Change detection outputs
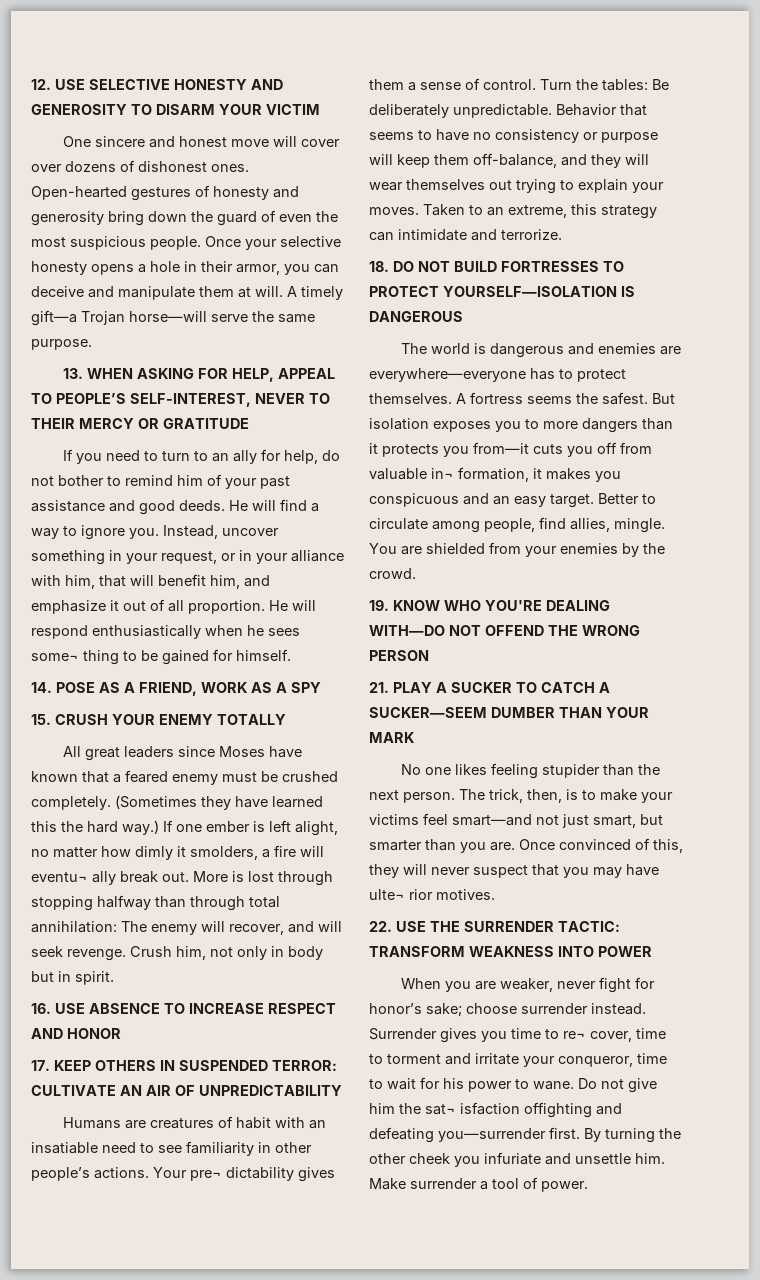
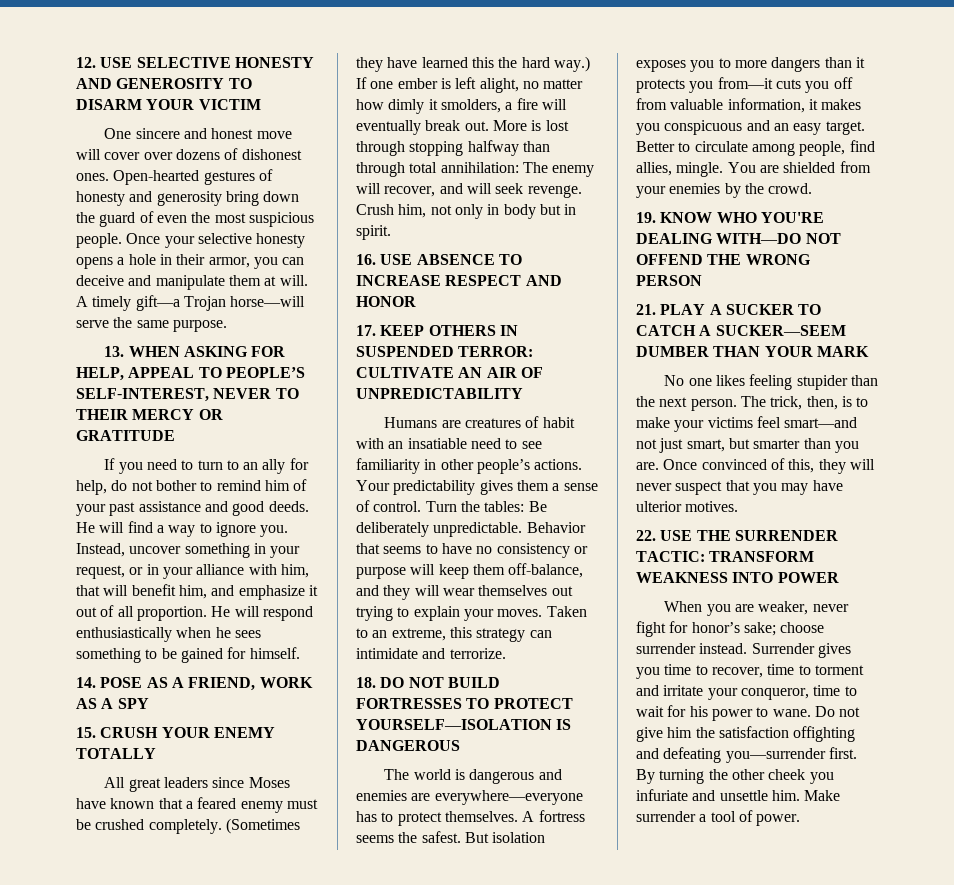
[31,650,119,665] some¬ thing -> [76,648,141,663] something
[31,871,116,885] eventu¬ ally -> [356,120,421,135] eventually
[190,1167,294,1181] pre¬ dictability -> [393,480,476,495] predictability
[431,467,529,482] in¬ formation, -> [727,98,805,113] information,
[369,889,433,900] ulte¬ rior -> [636,501,682,512] ulterior
[563,1031,632,1042] re¬ cover, -> [711,667,763,678] recover,
[425,1102,520,1115] sat¬ isfaction -> [718,726,789,738] satisfaction

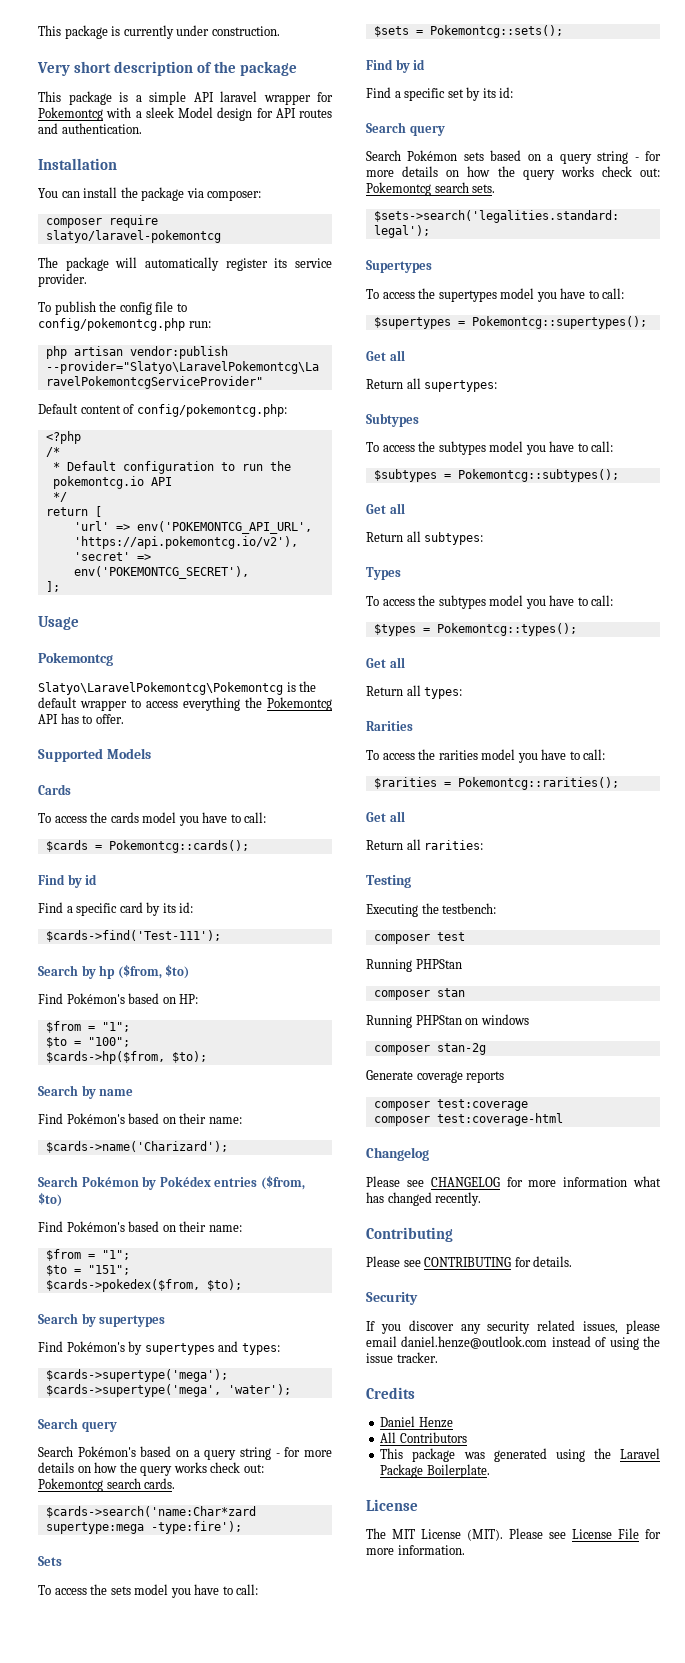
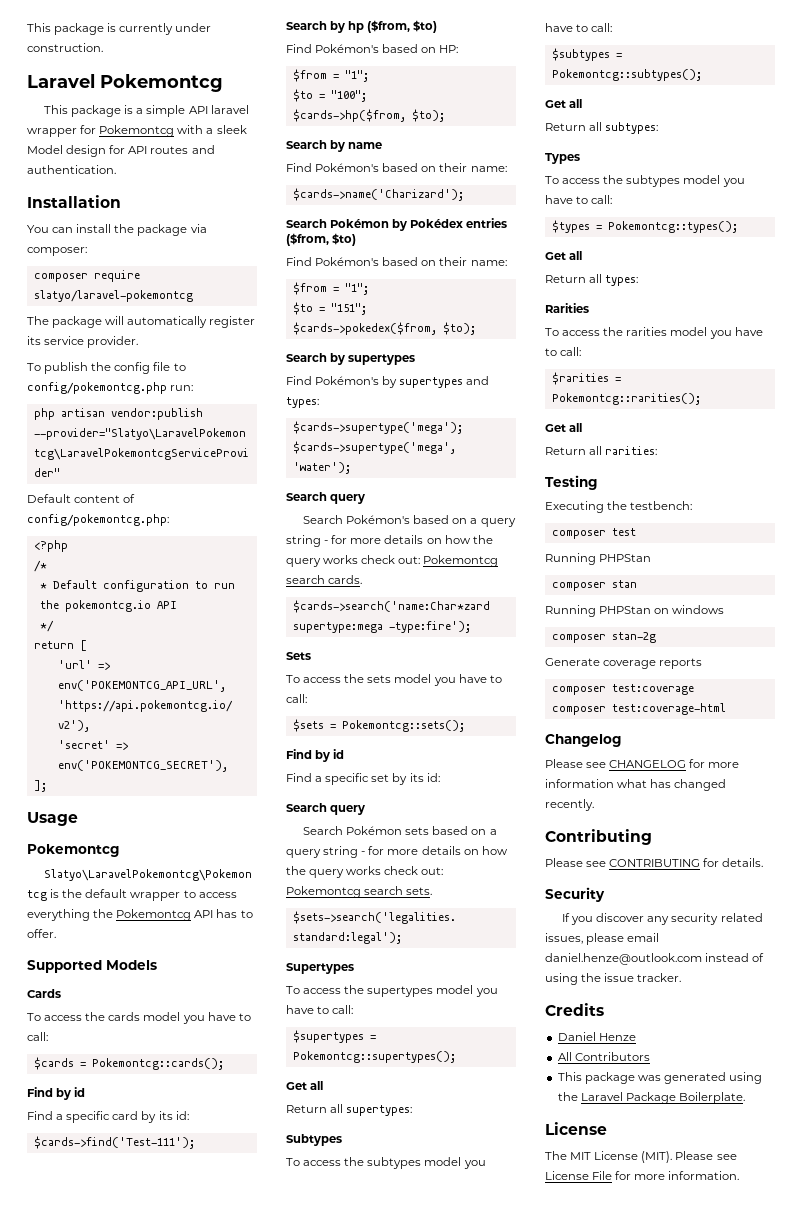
[37,61,298,76] Very short description of the package -> [27,74,223,92] Laravel Pokemontcg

> Required work: Give the records again exactly, without pictures.

> Output of the task:
[31,650,119,665] some¬ thing -> [76,648,141,663] something
[31,871,116,885] eventu¬ ally -> [356,120,421,135] eventually
[190,1167,294,1181] pre¬ dictability -> [393,480,476,495] predictability
[431,467,529,482] in¬ formation, -> [727,98,805,113] information,
[369,889,433,900] ulte¬ rior -> [636,501,682,512] ulterior
[563,1031,632,1042] re¬ cover, -> [711,667,763,678] recover,
[425,1102,520,1115] sat¬ isfaction -> [718,726,789,738] satisfaction

[37,61,298,76] Very short description of the package -> [27,74,223,92] Laravel Pokemontcg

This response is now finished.